During the “Identifying Different Types & Sources of Data” workshop in the Data Literacy Series, we explore the many different types of data that are used in natural and social sciences and discuss how we determine which are the best data to use for our content area or questions at hand. We will then dive deeper into where you can find those data as well, tips and tricks for accessing and using online data, and working on downloading and preparing a dataset relevant to your teaching.
The National Estuarine Research Reserve (NERR) System-Wide Monitoring Program (SWMP) connects you to long-term ecological monitoring data recorded from all of the 28 coastal and estuarine research reserves. Includes continuous monitoring of water quality parameters, weather, and bi-monthly analyses of nutrients, chlorophyll, etc. There is also data about biodiversity monitoring and land-use and habitat change analysis.
You can view and make data visualizations in real time, or download the data and plot it in your own favorite tool.
There are 2 systems: Data Export System (very useful) and Advanced Query System.
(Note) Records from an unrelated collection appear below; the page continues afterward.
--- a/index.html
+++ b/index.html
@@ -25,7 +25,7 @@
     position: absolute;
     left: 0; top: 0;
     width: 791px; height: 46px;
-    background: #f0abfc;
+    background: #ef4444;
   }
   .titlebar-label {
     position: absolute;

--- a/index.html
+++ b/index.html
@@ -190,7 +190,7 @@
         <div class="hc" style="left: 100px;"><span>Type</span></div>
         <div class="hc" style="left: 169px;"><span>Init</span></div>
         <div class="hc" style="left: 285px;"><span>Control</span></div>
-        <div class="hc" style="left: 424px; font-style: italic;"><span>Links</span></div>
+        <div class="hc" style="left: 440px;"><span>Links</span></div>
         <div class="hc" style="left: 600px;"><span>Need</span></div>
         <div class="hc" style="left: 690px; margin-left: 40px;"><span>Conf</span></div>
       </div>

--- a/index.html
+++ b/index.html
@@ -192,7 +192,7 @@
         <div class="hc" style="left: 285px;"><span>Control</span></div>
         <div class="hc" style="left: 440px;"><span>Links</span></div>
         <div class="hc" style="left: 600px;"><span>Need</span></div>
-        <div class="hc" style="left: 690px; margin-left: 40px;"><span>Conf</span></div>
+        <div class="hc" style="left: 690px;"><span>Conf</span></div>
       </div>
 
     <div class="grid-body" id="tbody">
Also, there are 3 applications depending on what kind of data you are interested in looking at: Real Time Application, GIS Application, and Vegetation Monitoring Application.
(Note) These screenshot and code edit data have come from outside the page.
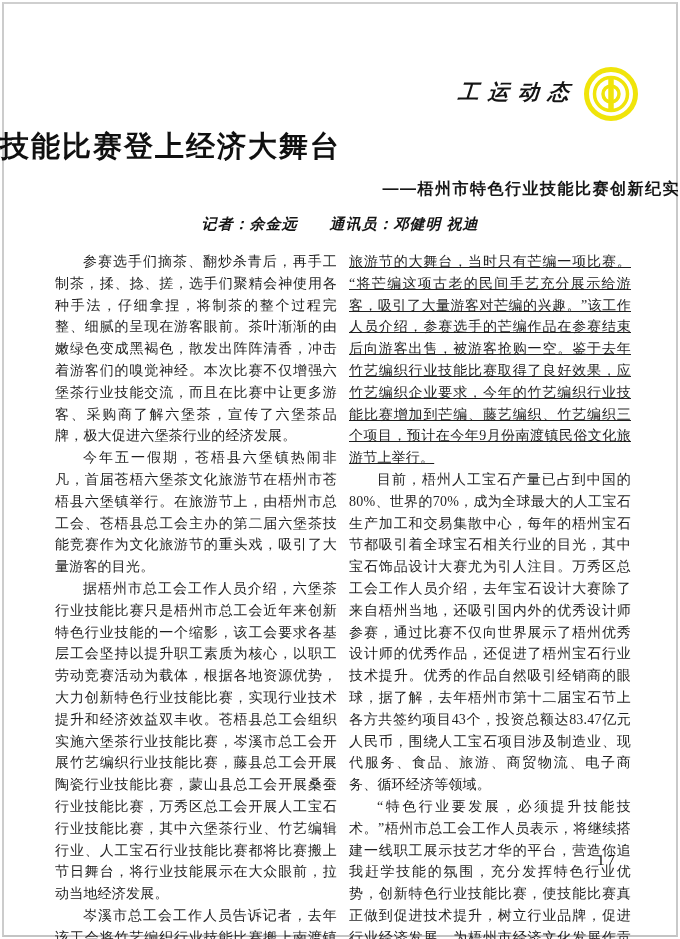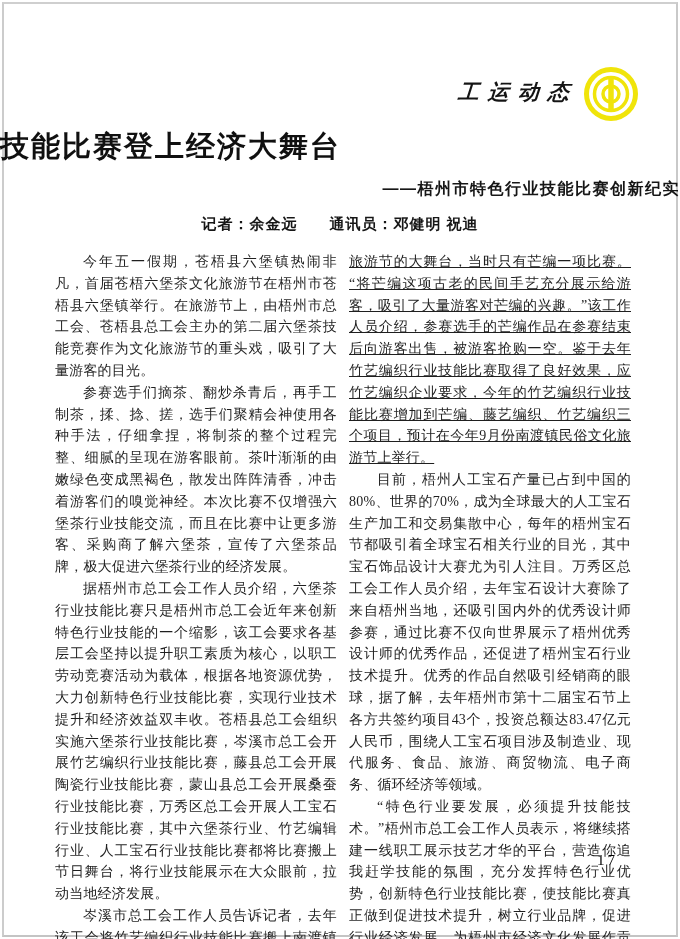--- a/index.html
+++ b/index.html
@@ -79,6 +79,7 @@
     font-weight: bold;
     letter-spacing: 1px;
     color: #161616;
+    font-style: italic;
   }
   
   .body-columns {

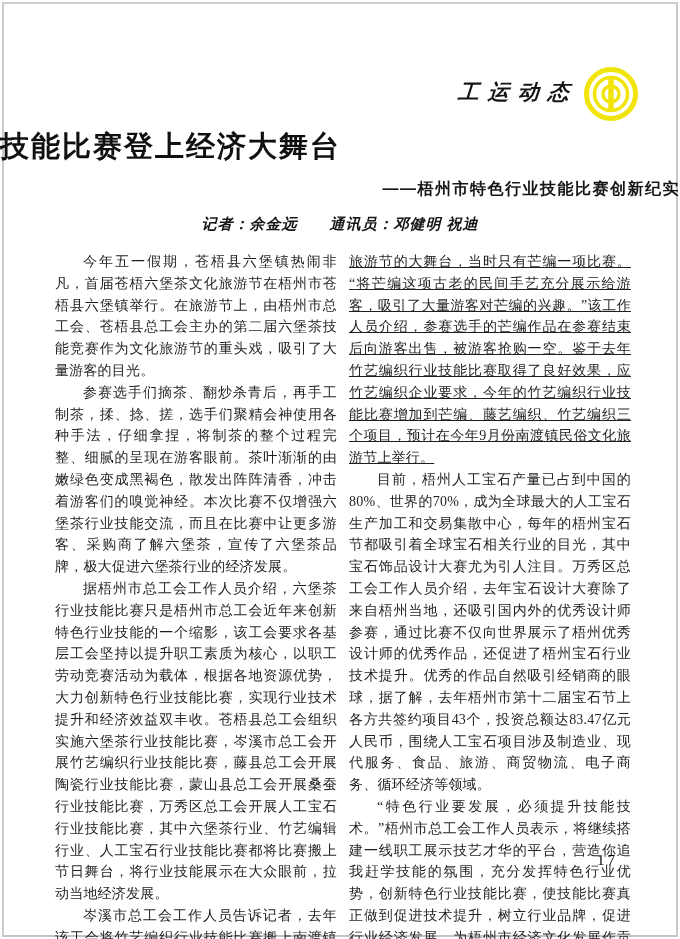--- a/index.html
+++ b/index.html
@@ -138,8 +138,8 @@
 
   <div class="body-columns">
     <div class="col">
+      <p>参赛选手们摘茶、翻炒杀青后，再手工制茶，揉、捻、搓，选手们聚精会神使用各种手法，仔细拿捏，将制茶的整个过程完整、细腻的呈现在游客眼前。茶叶渐渐的由嫩绿色变成黑褐色，散发出阵阵清香，冲击着游客们的嗅觉神经。本次比赛不仅增强六堡茶行业技能交流，而且在比赛中让更多游客、采购商了解六堡茶，宣传了六堡茶品牌，极大促进六堡茶行业的经济发展。</p>
       <p>今年五一假期，苍梧县六堡镇热闹非凡，首届苍梧六堡茶文化旅游节在梧州市苍梧县六堡镇举行。在旅游节上，由梧州市总工会、苍梧县总工会主办的第二届六堡茶技能竞赛作为文化旅游节的重头戏，吸引了大量游客的目光。</p>
-      <p>参赛选手们摘茶、翻炒杀青后，再手工制茶，揉、捻、搓，选手们聚精会神使用各种手法，仔细拿捏，将制茶的整个过程完整、细腻的呈现在游客眼前。茶叶渐渐的由嫩绿色变成黑褐色，散发出阵阵清香，冲击着游客们的嗅觉神经。本次比赛不仅增强六堡茶行业技能交流，而且在比赛中让更多游客、采购商了解六堡茶，宣传了六堡茶品牌，极大促进六堡茶行业的经济发展。</p>
       <p>据梧州市总工会工作人员介绍，六堡茶行业技能比赛只是梧州市总工会近年来创新特色行业技能的一个缩影，该工会要求各基层工会坚持以提升职工素质为核心，以职工劳动竞赛活动为载体，根据各地资源优势，大力创新特色行业技能比赛，实现行业技术提升和经济效益双丰收。苍梧县总工会组织实施六堡茶行业技能比赛，岑溪市总工会开展竹艺编织行业技能比赛，藤县总工会开展陶瓷行业技能比赛，蒙山县总工会开展桑蚕行业技能比赛，万秀区总工会开展人工宝石行业技能比赛，其中六堡茶行业、竹艺编辑行业、人工宝石行业技能比赛都将比赛搬上节日舞台，将行业技能展示在大众眼前，拉动当地经济发展。</p>
       <p>岑溪市总工会工作人员告诉记者，去年该工会将竹艺编织行业技能比赛搬上南渡镇民俗文化</p>
     </div>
Get your kids diving into coastal monitoring data today: http://cdmo.baruch.sc.edu/!
The NOAA’s Gulf of Mexico Hypoxia Watch is an interactive map interface of data from 2001 to present around the Gulf of Mexico taken from a wide range of CTD stations. Data include: dissolved oxygen concentrations and mean sea surface temperatures.
You can zoom in and out of certain areas as well as toggle the data on and off the map. This enables users to compare maps to look for patterns in where the different hypoxia zones were found year to year from 2001-present in the Gulf of Mexico.
Get your kids diving into oxygen monitoring data today: http://service.ncddc.noaa.gov/website/Hypoxia/viewer.htm!
The National Center for Health Statistics is a treasure trove of health data and statistics from throughout the United States.
You can search the site by key word, place, and numerous other ways. There is information about Data Access, Data Tools, Data Analysis Aids, and Data Visualizations.
Get your kids diving into health data today: https://www.cdc.gov/nchs!
There is location dedicated to helping you with Data Download & Visualization Services, including a range of data, visualizations, applications, and tools for interacting with the wide range of spatial data available. There are also extensive supports and FAQs to working with the data and the site.
Play around in The National Map Corps, an online crowdsourcing mapping project with volunteers successfully editing structures in all 50 States, Puerto Rico, and the U.S. Virgin Islands, and make your contribution to the data!